Flesh Wounds

Barnes and Noble Discover Great New Writers Award Finalist

Flesh Wounds is a portrait of an American family in crisis.

When the police come to arrest Hal Lamm, a Minneapolis salesman, for abusing his 13-year-old granddaughter Becky, his entire family must come to terms with its secrets and unhealed wounds. Hal's wife Phyllis, after decades of denial and emotional estrangement, finally confronts him. Of their four grown-up children, Ellie, herself once abused by Hal, had sought to find strength by moving away, and now discovers it back in the midst of her family. Cal, the youngest son, is a lawyer whose instinct is to defend Hal—until he becomes a father himself. And Becky, unconsoled by the parties and gifts her parents give her, and suspicious of the therapist she is now required to see, keeps her rage hidden—and nearly tears herself apart.

Flesh Wounds is about family, and the tangled, tender, painful, ambivalent nature of our feelings toward those who have both loved us and hurt us the most.

Reviews and Praise for Flesh Wounds

“Lingers in the mind as beautiful story, searing yet tender, that maps anew the shifting terrain of love.”

—Julia Glass, Chicago Tribune 

“A book full of heart laced with pain and renewal…its emotional content is both rich and dead-on…Cochrane is an author of courage.”

San Francisco Chronicle

“Fascinating…evokes all the uncluttered simplicity of Judith Guest’s Ordinary People and Larry Watson’s Montana 1948 while retaining Cochrane’s own distinctive literary voice and style.”

Minneapolis Star and Tribune 

"Mick Cochrane’s Flesh Wounds is a tribute to the resilience of the human spirit and to family love.”

St. Paul Pioneer Press 

"Flesh Wounds—coherent about that huge incoherence we call family love—caught me up the way he exposed crankshaft of a huge truck will, if you get too close to it: quickly, painfully, and irrevocably. Just what you want in a novel. Well done."

—Pickney Benedict, author of Dogs of God and Wrecking Yard

“Not since Ordinary People have we seen a novel so thoroughly pries the lid off Midwestern complacency and middle-class comfort. Mick Cochrane writes with an ear for the painful truths of plain-spoken speech that at its most naked moments produces unexpected lyricism.”

—Jonis Agee, author of The River Wife and South of Resurrection

"In this fascinating family story, right and wrong are shaded with unforgettable moments of spirit and light, sweetness and mercy. Mick Cochrane’s compassion for his characters sustains and rescues them, and makes this book a gift."

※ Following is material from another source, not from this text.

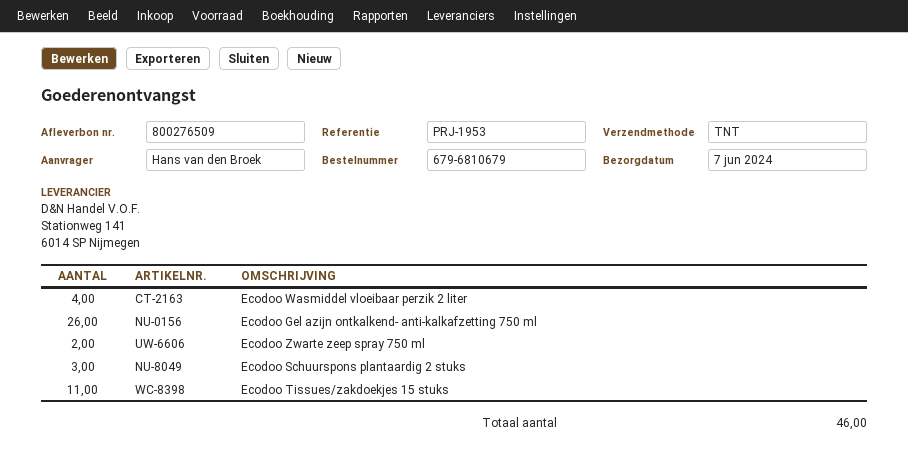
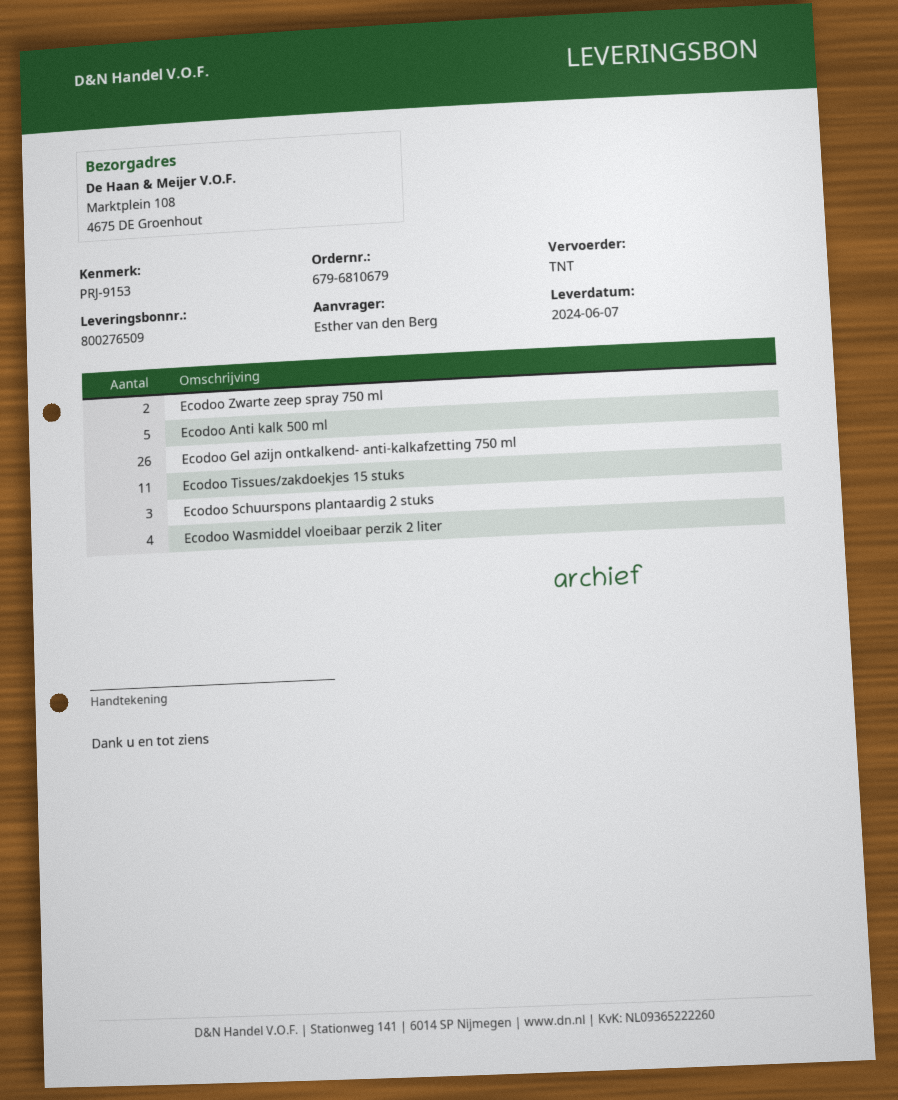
reference: PRJ-1953 -> PRJ-9153
ordered by: Hans van den Broek -> Esther van den Berg
Ecodoo Anti kalk 500 ml: none -> 5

—Elinor Lipman, author of Then She Found Me

"Even more impressive than the sure hand which Mick Cochrane tells the story of this most wrenching of domestic violations is the remarkable gift he has for assuming the voice of his female characters: More than once I had to remind myself this was written by a man!"

—Anita Shreve author of The Weight of Water 

"This story of family secrets, rich in detail and character, unbearably honest and moving, reminds us that family life can be as dangerous as war, requiring courage and heart to survive. Which ultimately happens to the family in Flesh Wounds, leaving us with a sense of their triumph and capacity for humanity."